Is it OK to Visit My Rental Properties if I Have a Property Manager? I’m Sort of Curious To See Them…

 


Answer: Yes!  We live in the United State of America.  If you’re the owner, you are always welcome to visit your properties.  This right is usually written into the lease as well. 

 

This is a very short answer (and makes for a very short blog)…

 

For a longer discussion… the question could be whether it is advantageous for owners to visit their properties if they have a property management company managing them already.

 

Let’s look at 3 scenarios of an owner rental home visit.  Keep in mind (especially after COVID), at least one of the tenants will probably be home at some point during the home inspection:

 

Scenario #1 (Happy Time):

Owner knocks on the door.  Tenant enthusiastically answers and there is a warm greeting.  They tour the home together. 

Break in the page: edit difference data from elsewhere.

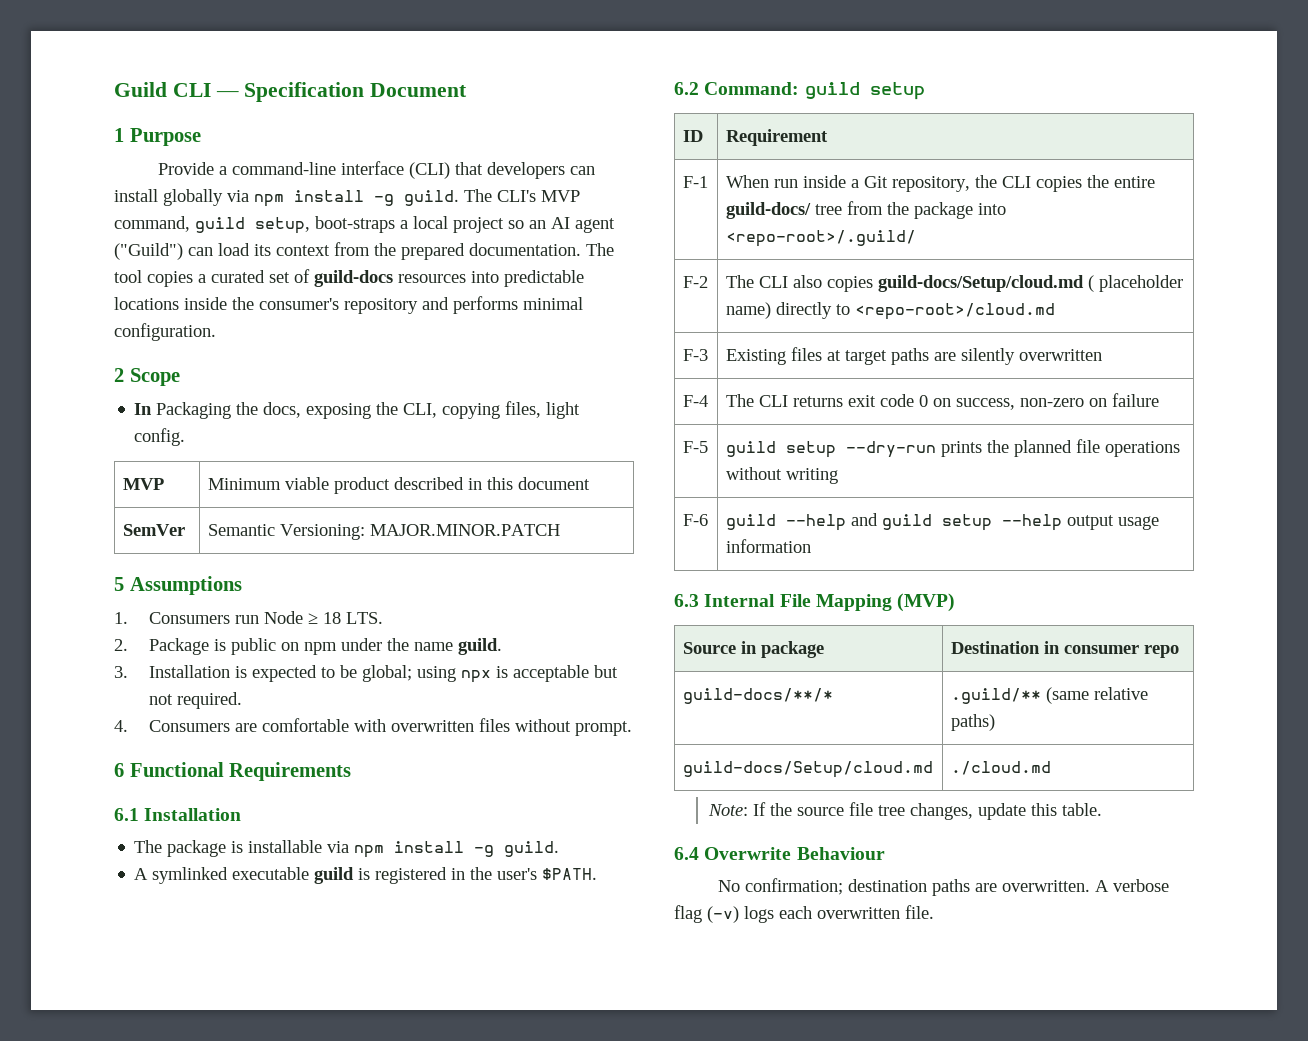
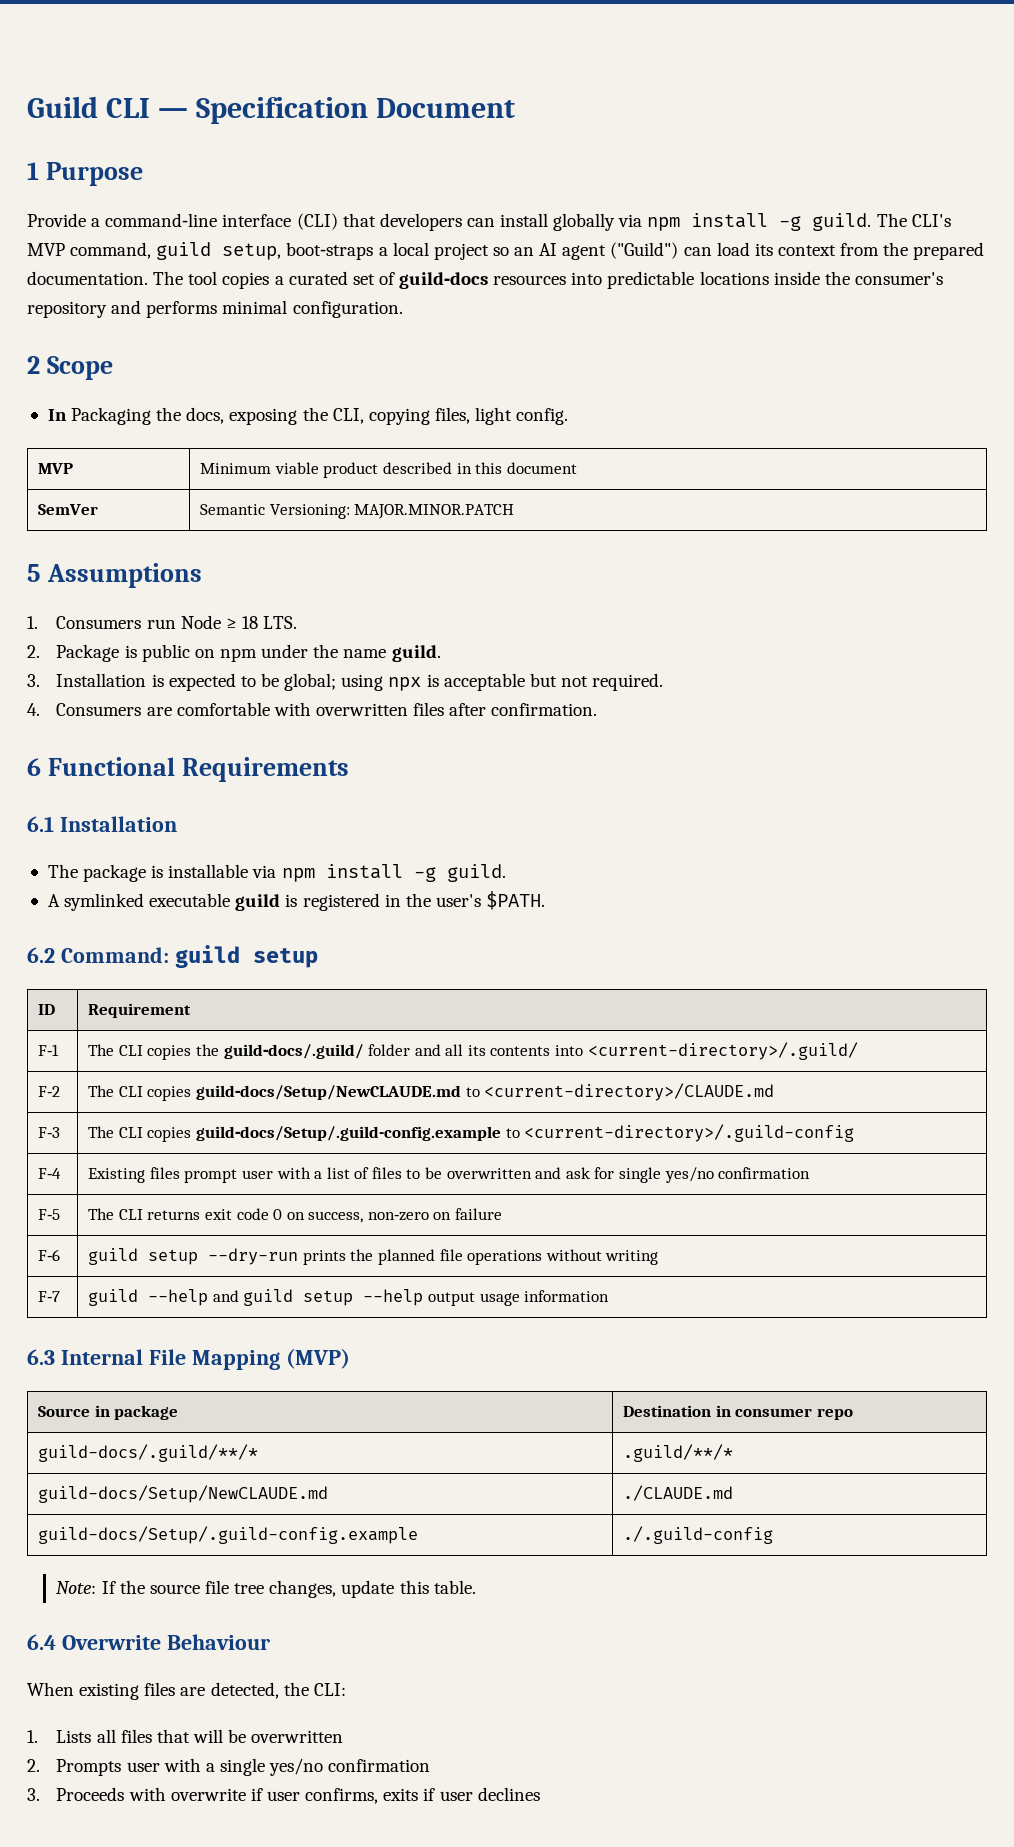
- 4. Consumers are comfortable with overwritten files without prompt.
+ 4. Consumers are comfortable with overwritten files after confirmation.
- F‑1 | When run inside a Git repository, the CLI copies the entire guild‑docs/ tree from the package into <repo‐root>/.guild/
- F‑2 | The CLI also copies guild‑docs/Setup/cloud.md ( placeholder name) directly to <repo‑root>/cloud.md
- F‑3 | Existing files at target paths are silently overwritten
- F‑4 | The CLI returns exit code 0 on success, non‑zero on failure
+ F‑1 | The CLI copies the guild‑docs/.guild/ folder and all its contents into <current-directory>/.guild/
+ F‑2 | The CLI copies guild‑docs/Setup/NewCLAUDE.md to <current-directory>/CLAUDE.md
+ F‑3 | The CLI copies guild‑docs/Setup/.guild-config.example to <current-directory>/.guild-config
+ F‑4 | Existing files prompt user with a list of files to be overwritten and ask for single yes/no confirmation
+ F‑5 | The CLI returns exit code 0 on success, non‑zero on failure
- F‑5 | guild setup --dry-run prints the planned file operations without writing
+ F‑6 | guild setup --dry-run prints the planned file operations without writing
- F‑6 | guild --help and guild setup --help output usage information
+ F‑7 | guild --help and guild setup --help output usage information
- guild-docs/**/* | .guild/** (same relative paths)
- guild-docs/Setup/cloud.md | ./cloud.md
+ guild-docs/.guild/**/* | .guild/**/*
+ guild-docs/Setup/NewCLAUDE.md | ./CLAUDE.md
+ guild-docs/Setup/.guild-config.example | ./.guild-config
- No confirmation; destination paths are overwritten. A verbose flag (-v) logs each overwritten file.
+ When existing files are detected, the CLI:
+ 1. Lists all files that will be overwritten
+ 2. Prompts user with a single yes/no confirmation
+ 3. Proceeds with overwrite if user confirms, exits if user declines

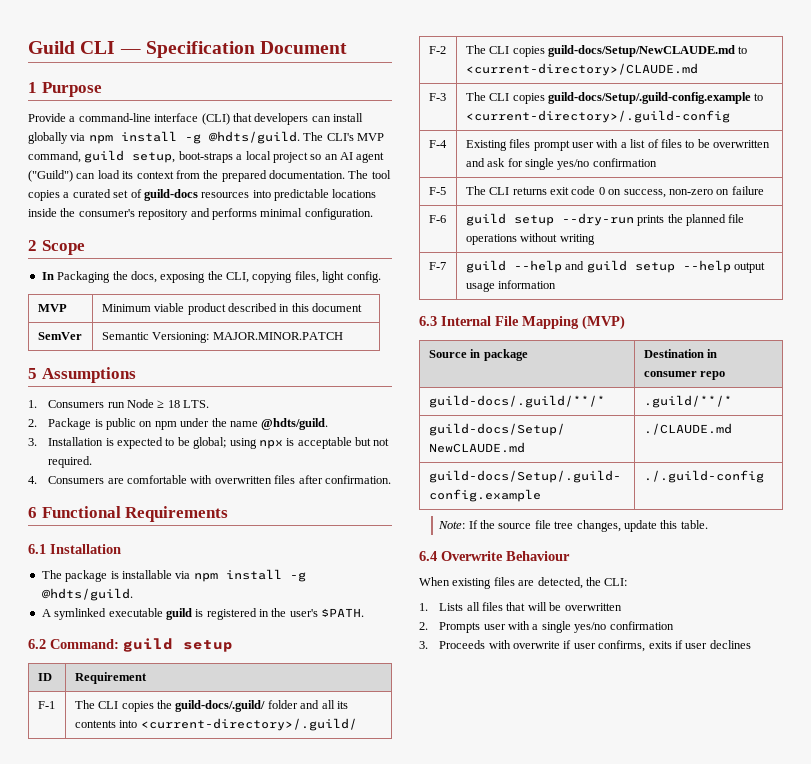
- Provide a command‑line interface (CLI) that developers can install globally via npm install -g guild.
+ Provide a command‑line interface (CLI) that developers can install globally via npm install -g @hdts/guild.
- 2. Package is public on npm under the name guild.
+ 2. Package is public on npm under the name @hdts/guild.
- The package is installable via npm install -g guild.
+ The package is installable via npm install -g @hdts/guild.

Owner: “My, you keep my home up beautifully!  How did you get the cracks so clean between the countertop and backsplash? 

Tenant: “Oh, it was a trick my mother taught me- gently scrub a paste of baking soda mixed with lemon juice in with a toothbrush.”

Owner: “Splendid!  And thank you for always paying early!”

Tenant: “You’re welcome!  Have you met my 4-year old daughter, Ivory?  Honey, come say ‘hi’ to our landlord!” 

Owner: “She’s so cute!”

Tenant: “Thank you!  Can I get your number if I have an emergency and can’t get in touch with the management company?  They’re sort of slow sometimes.” 

Owner: “Sure!”

 

Upside: Owner has firsthand knowledge of the property and a budding friendship?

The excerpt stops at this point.